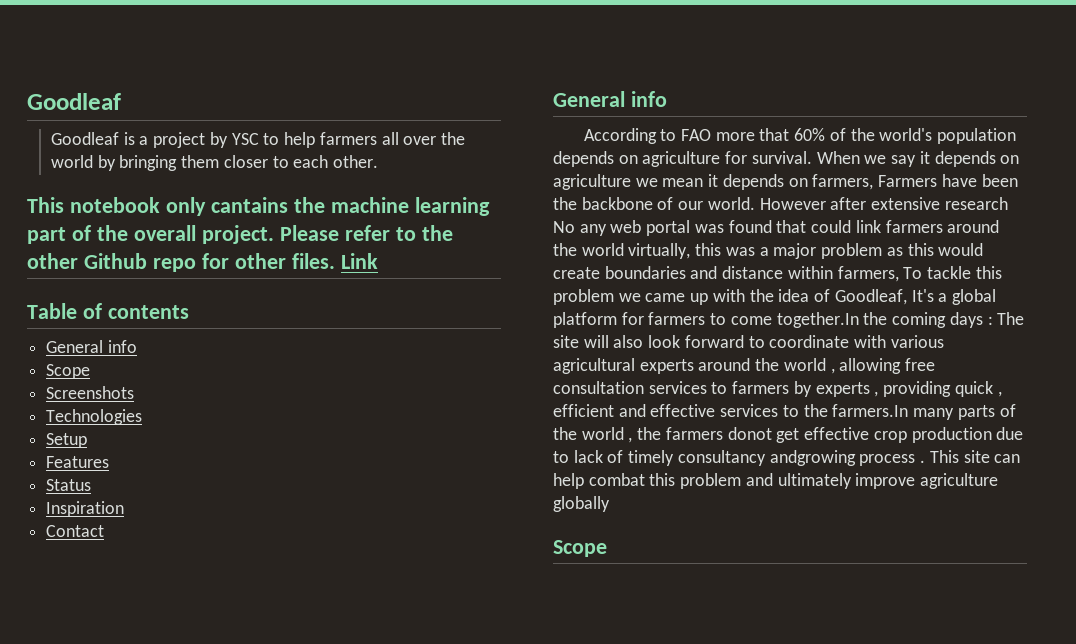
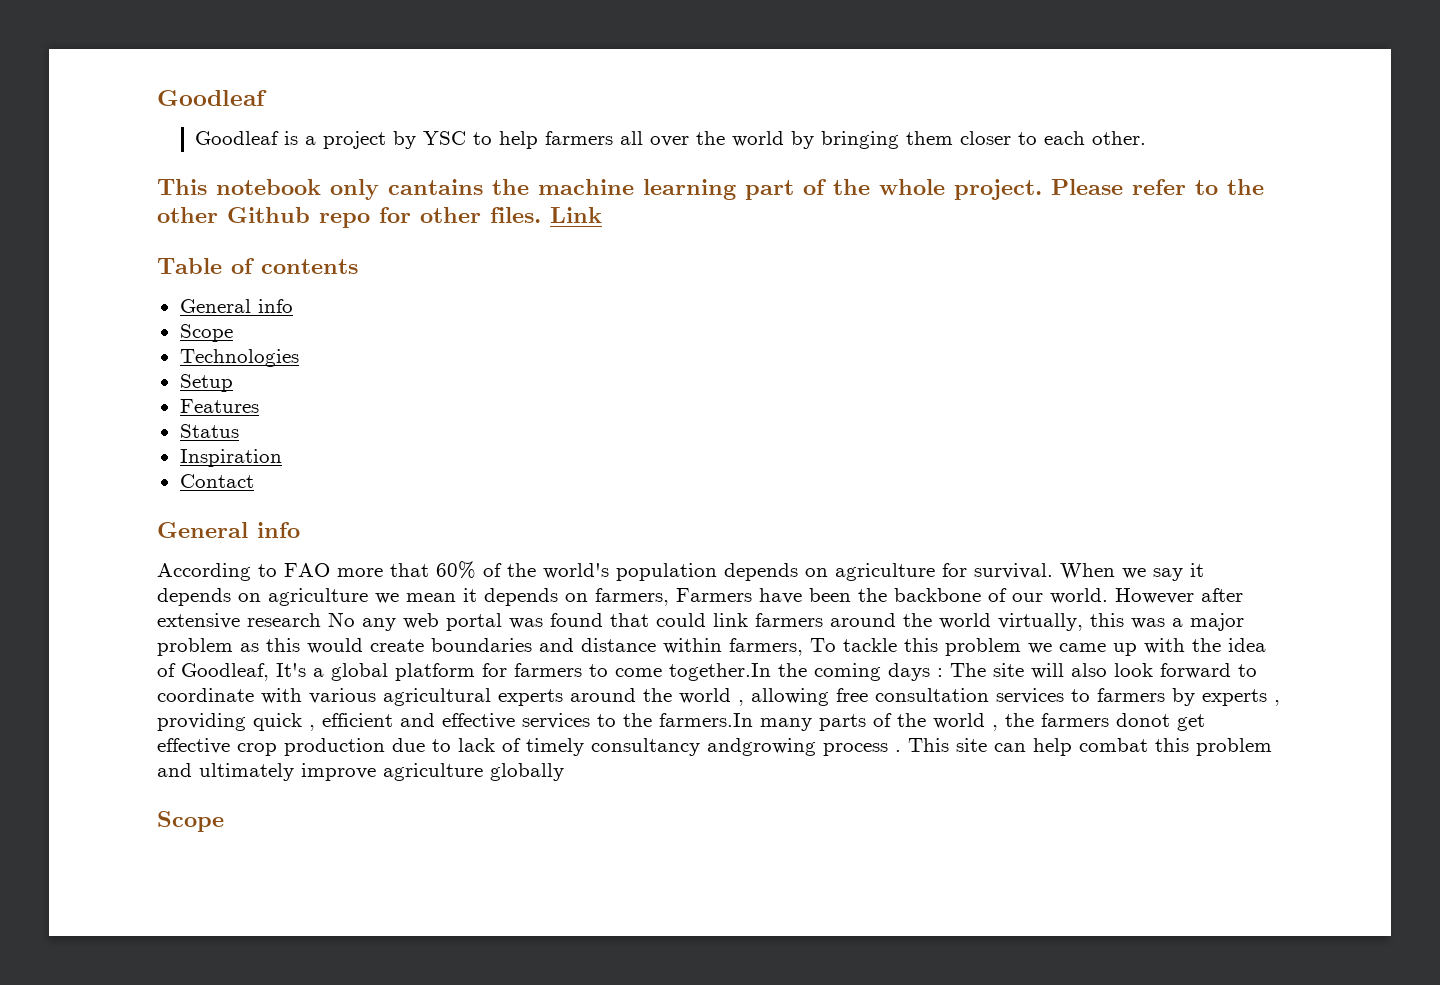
[133,225,196,241] overall -> [879,179,945,195] whole
[46,386,135,399] // Screenshots -> (233, 333) none

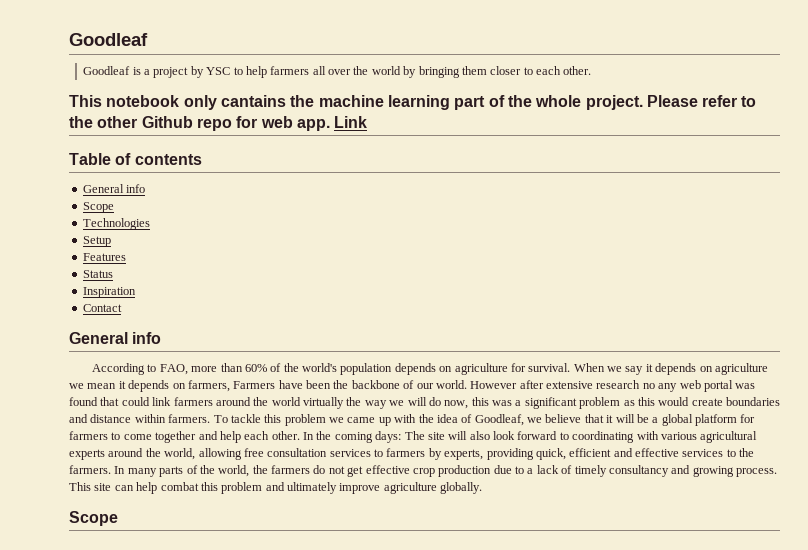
[420,207,541,223] other files. -> [260,116,330,131] web app.
[284,563,429,577] FAO more that -> [159,363,243,375] FAO, more than
[328,612,355,627] No -> [642,383,655,389] no
[998,613,1083,631] virtually, -> [303,397,469,409] virtually the way we will do now,
[1190,613,1244,631] major -> [524,397,577,409] significant
[729,638,803,656] farmers, -> [168,414,211,423] farmers.
[276,663,306,677] It's -> [527,414,649,423] we believe that it will be
[669,663,943,681] together.In the coming days : -> [155,431,402,443] together and help each other. In the coming days:
[157,688,254,702] coordinate -> [572,431,635,443] coordinating
[679,688,744,706] world , -> [164,448,196,460] world,
[1202,689,1280,706] [157,713,315,731] experts , providing quick , -> [444,448,566,460] experts, providing quick,
[659,713,753,727] farmers.In -> [69,465,126,474] farmers. In
[933,713,1170,731] world , the farmers donot -> [218,465,345,477] world, the farmers do not
(451, 745) none -> [527,468,534,474] a
[707,738,901,756] andgrowing process . -> [671,465,777,477] and growing process.
[490,763,564,781] globally -> [440,482,483,494] globally.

──────────────────────────────

→ WHAT THE TASK ASKS
Using the data above, retype exactly and only the lines from the one containing "[46,386,135,399] // Screenshots" up to and including the one containing "(451, 745) none -> [527,468,534,474] a", with no pictures carried over.

→ ANSWER BELOW
[46,386,135,399] // Screenshots -> (233, 333) none

[420,207,541,223] other files. -> [260,116,330,131] web app.
[284,563,429,577] FAO more that -> [159,363,243,375] FAO, more than
[328,612,355,627] No -> [642,383,655,389] no
[998,613,1083,631] virtually, -> [303,397,469,409] virtually the way we will do now,
[1190,613,1244,631] major -> [524,397,577,409] significant
[729,638,803,656] farmers, -> [168,414,211,423] farmers.
[276,663,306,677] It's -> [527,414,649,423] we believe that it will be
[669,663,943,681] together.In the coming days : -> [155,431,402,443] together and help each other. In the coming days:
[157,688,254,702] coordinate -> [572,431,635,443] coordinating
[679,688,744,706] world , -> [164,448,196,460] world,
[1202,689,1280,706] [157,713,315,731] experts , providing quick , -> [444,448,566,460] experts, providing quick,
[659,713,753,727] farmers.In -> [69,465,126,474] farmers. In
[933,713,1170,731] world , the farmers donot -> [218,465,345,477] world, the farmers do not
(451, 745) none -> [527,468,534,474] a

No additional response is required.